Content starts
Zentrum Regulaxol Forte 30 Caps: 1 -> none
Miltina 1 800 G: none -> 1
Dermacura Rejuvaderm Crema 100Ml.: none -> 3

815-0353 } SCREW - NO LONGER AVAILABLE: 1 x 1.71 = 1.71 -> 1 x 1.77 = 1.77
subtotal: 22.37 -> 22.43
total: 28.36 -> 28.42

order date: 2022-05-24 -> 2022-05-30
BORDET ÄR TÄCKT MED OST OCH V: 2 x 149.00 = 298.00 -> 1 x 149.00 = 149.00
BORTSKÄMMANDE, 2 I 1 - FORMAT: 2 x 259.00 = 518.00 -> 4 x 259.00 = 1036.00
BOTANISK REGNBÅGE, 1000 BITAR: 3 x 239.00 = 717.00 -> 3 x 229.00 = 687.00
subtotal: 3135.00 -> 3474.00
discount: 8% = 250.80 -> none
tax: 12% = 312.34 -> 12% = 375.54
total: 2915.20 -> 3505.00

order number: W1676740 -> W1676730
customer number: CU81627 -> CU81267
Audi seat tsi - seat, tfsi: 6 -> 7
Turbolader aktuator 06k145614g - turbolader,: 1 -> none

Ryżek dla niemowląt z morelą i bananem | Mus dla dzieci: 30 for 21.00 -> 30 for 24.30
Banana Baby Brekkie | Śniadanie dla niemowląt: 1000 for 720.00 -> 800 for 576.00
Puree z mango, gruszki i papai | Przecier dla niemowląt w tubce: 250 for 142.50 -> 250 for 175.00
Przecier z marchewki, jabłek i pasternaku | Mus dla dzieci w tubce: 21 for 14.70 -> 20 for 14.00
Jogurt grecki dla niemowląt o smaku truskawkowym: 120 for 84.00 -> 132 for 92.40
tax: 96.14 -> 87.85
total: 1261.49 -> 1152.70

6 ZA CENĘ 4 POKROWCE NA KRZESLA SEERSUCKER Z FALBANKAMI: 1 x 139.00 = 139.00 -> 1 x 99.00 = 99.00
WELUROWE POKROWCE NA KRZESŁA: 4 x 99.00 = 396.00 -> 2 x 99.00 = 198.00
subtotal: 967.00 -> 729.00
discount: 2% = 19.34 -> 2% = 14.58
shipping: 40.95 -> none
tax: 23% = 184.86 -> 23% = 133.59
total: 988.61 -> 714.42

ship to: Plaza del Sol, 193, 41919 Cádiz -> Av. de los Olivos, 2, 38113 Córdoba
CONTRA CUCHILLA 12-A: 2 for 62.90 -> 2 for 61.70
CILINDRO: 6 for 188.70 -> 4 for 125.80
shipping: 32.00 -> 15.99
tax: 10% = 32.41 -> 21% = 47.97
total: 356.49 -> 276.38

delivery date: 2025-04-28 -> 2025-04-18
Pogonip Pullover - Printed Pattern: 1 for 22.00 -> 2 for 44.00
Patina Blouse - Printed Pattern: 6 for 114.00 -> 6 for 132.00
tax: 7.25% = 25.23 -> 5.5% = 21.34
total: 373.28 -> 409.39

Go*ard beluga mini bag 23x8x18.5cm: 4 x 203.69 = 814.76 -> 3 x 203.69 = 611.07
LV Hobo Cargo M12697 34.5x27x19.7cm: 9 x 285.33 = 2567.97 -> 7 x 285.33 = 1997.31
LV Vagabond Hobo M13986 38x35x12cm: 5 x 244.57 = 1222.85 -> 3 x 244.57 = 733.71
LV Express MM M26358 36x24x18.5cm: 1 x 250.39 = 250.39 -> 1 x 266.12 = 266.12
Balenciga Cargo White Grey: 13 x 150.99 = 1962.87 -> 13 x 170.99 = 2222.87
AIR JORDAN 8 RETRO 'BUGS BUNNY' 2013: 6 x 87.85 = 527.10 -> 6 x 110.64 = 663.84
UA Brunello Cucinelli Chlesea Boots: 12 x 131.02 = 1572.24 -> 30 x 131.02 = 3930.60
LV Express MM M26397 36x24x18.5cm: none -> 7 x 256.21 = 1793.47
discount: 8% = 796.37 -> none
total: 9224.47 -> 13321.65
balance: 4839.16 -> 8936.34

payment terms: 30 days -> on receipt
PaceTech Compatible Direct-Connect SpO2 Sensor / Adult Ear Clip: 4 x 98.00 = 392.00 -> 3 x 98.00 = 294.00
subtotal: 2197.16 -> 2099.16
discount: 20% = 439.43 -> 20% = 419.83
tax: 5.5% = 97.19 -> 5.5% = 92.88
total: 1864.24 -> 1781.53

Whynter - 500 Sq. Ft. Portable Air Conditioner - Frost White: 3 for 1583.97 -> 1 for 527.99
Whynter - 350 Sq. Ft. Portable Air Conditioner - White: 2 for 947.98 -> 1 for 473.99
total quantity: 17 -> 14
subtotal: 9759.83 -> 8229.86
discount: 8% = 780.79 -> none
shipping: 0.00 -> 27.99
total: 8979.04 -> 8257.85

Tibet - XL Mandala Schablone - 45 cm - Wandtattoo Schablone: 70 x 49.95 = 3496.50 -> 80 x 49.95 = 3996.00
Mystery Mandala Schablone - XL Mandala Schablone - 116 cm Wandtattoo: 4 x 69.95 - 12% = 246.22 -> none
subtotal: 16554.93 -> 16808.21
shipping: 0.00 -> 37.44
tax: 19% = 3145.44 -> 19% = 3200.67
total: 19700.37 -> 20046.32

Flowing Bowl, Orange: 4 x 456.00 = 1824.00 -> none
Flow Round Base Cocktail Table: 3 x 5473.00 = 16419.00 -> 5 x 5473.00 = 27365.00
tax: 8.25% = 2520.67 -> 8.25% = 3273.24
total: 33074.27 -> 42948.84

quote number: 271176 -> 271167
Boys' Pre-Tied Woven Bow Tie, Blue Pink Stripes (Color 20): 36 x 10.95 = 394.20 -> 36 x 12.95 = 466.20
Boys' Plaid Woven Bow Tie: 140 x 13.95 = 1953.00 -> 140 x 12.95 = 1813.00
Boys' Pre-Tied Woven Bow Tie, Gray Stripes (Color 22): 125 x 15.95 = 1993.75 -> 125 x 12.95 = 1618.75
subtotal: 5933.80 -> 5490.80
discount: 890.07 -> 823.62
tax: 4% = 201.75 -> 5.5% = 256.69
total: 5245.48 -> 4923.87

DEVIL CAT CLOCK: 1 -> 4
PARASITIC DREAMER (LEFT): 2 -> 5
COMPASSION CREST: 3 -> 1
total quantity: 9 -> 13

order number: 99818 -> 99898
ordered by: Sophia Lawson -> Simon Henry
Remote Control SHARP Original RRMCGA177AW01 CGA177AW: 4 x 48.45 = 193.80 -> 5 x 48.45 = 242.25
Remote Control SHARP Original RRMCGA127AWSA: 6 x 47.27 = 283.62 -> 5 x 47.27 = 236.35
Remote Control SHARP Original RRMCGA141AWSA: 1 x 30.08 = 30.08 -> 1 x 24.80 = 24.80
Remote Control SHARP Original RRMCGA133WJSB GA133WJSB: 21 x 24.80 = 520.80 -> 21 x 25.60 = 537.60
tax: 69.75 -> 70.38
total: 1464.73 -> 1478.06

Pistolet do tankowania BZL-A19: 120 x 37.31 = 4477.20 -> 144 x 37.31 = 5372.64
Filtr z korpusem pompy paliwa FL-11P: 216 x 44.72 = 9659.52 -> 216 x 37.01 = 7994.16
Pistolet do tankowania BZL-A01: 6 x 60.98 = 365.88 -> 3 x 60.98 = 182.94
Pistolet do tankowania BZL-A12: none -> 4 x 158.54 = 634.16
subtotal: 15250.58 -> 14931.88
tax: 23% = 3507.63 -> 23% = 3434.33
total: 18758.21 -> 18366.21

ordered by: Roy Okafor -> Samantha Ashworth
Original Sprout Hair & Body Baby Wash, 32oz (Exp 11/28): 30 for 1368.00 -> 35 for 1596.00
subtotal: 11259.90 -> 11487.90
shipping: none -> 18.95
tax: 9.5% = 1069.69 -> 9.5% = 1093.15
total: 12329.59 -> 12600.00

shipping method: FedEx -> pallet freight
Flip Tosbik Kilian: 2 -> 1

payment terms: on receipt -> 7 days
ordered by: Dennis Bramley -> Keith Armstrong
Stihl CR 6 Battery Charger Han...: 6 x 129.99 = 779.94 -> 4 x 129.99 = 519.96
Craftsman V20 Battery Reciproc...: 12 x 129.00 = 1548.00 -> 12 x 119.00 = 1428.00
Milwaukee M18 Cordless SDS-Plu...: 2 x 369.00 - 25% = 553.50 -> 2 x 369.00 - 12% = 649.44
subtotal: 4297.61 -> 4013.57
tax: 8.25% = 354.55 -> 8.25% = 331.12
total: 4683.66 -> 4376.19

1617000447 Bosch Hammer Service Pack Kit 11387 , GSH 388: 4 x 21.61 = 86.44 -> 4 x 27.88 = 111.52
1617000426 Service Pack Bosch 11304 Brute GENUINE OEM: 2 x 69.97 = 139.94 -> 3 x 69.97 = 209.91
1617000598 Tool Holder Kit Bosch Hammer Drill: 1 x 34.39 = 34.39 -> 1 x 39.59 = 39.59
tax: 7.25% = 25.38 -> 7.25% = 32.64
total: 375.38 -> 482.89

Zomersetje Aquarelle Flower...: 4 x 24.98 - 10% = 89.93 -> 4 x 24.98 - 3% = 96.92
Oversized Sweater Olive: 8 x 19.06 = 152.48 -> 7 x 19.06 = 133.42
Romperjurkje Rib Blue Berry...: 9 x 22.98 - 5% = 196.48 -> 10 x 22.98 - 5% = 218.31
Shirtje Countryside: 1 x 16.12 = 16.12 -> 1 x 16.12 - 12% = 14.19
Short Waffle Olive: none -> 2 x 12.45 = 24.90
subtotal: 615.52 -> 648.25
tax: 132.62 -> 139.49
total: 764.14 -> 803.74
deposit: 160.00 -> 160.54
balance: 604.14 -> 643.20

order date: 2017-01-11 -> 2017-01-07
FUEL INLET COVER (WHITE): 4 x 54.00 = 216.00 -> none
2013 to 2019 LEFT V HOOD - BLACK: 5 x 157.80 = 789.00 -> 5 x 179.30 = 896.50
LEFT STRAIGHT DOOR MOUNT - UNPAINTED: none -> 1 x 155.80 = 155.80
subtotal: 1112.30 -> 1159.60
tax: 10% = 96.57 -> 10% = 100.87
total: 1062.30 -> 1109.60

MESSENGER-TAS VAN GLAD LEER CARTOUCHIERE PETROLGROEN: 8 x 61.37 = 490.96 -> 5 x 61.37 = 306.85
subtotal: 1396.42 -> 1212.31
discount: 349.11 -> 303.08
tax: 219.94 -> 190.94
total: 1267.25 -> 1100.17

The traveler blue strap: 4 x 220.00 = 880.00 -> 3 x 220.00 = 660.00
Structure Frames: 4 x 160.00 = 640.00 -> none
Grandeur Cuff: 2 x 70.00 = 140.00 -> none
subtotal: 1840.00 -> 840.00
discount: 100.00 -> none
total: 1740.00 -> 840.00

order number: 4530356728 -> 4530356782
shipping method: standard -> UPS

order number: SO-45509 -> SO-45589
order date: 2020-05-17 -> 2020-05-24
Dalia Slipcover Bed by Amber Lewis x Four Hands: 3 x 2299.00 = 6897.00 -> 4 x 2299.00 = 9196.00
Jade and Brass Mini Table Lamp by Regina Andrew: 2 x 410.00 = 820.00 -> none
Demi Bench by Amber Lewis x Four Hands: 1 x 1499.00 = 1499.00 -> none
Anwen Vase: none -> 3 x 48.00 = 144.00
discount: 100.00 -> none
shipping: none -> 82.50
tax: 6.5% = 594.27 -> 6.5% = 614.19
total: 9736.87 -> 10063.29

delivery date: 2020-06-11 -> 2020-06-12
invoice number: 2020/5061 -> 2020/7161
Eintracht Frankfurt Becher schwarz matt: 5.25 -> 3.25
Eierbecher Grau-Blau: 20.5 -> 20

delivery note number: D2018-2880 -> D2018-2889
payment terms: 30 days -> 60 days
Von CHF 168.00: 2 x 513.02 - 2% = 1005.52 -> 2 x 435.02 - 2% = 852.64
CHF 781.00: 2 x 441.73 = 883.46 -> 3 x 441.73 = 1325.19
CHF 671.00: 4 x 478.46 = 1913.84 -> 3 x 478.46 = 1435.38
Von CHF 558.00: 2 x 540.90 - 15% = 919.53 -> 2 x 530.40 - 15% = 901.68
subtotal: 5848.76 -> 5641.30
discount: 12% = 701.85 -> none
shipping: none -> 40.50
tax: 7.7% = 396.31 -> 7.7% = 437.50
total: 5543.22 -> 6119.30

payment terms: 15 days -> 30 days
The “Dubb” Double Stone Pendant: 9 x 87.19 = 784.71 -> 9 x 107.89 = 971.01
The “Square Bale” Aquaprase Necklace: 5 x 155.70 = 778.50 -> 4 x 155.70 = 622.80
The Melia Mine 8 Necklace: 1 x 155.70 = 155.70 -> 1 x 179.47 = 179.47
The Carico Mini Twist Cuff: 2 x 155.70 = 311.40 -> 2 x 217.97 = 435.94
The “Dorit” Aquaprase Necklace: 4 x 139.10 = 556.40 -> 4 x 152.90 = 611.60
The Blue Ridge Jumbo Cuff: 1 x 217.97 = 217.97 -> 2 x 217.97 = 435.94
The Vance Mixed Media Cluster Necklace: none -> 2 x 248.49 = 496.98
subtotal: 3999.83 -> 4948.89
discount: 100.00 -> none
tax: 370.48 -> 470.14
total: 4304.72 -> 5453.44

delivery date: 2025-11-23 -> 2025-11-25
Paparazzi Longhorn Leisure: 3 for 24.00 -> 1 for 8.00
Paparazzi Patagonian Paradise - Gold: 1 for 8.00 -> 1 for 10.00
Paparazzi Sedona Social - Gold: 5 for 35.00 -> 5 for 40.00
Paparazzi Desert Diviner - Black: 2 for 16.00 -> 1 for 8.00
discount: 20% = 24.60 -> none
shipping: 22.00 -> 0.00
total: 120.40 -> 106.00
Content ends
### Task instructions
All lines above from the one with "subtotal: 1112.30 -> 1159.60" to the one with "CHF 671.00: 4", inclusive, should be copied exactly, and no other lines.

### Answer box
subtotal: 1112.30 -> 1159.60
tax: 10% = 96.57 -> 10% = 100.87
total: 1062.30 -> 1109.60

MESSENGER-TAS VAN GLAD LEER CARTOUCHIERE PETROLGROEN: 8 x 61.37 = 490.96 -> 5 x 61.37 = 306.85
subtotal: 1396.42 -> 1212.31
discount: 349.11 -> 303.08
tax: 219.94 -> 190.94
total: 1267.25 -> 1100.17

The traveler blue strap: 4 x 220.00 = 880.00 -> 3 x 220.00 = 660.00
Structure Frames: 4 x 160.00 = 640.00 -> none
Grandeur Cuff: 2 x 70.00 = 140.00 -> none
subtotal: 1840.00 -> 840.00
discount: 100.00 -> none
total: 1740.00 -> 840.00

order number: 4530356728 -> 4530356782
shipping method: standard -> UPS

order number: SO-45509 -> SO-45589
order date: 2020-05-17 -> 2020-05-24
Dalia Slipcover Bed by Amber Lewis x Four Hands: 3 x 2299.00 = 6897.00 -> 4 x 2299.00 = 9196.00
Jade and Brass Mini Table Lamp by Regina Andrew: 2 x 410.00 = 820.00 -> none
Demi Bench by Amber Lewis x Four Hands: 1 x 1499.00 = 1499.00 -> none
Anwen Vase: none -> 3 x 48.00 = 144.00
discount: 100.00 -> none
shipping: none -> 82.50
tax: 6.5% = 594.27 -> 6.5% = 614.19
total: 9736.87 -> 10063.29

delivery date: 2020-06-11 -> 2020-06-12
invoice number: 2020/5061 -> 2020/7161
Eintracht Frankfurt Becher schwarz matt: 5.25 -> 3.25
Eierbecher Grau-Blau: 20.5 -> 20

delivery note number: D2018-2880 -> D2018-2889
payment terms: 30 days -> 60 days
Von CHF 168.00: 2 x 513.02 - 2% = 1005.52 -> 2 x 435.02 - 2% = 852.64
CHF 781.00: 2 x 441.73 = 883.46 -> 3 x 441.73 = 1325.19
CHF 671.00: 4 x 478.46 = 1913.84 -> 3 x 478.46 = 1435.38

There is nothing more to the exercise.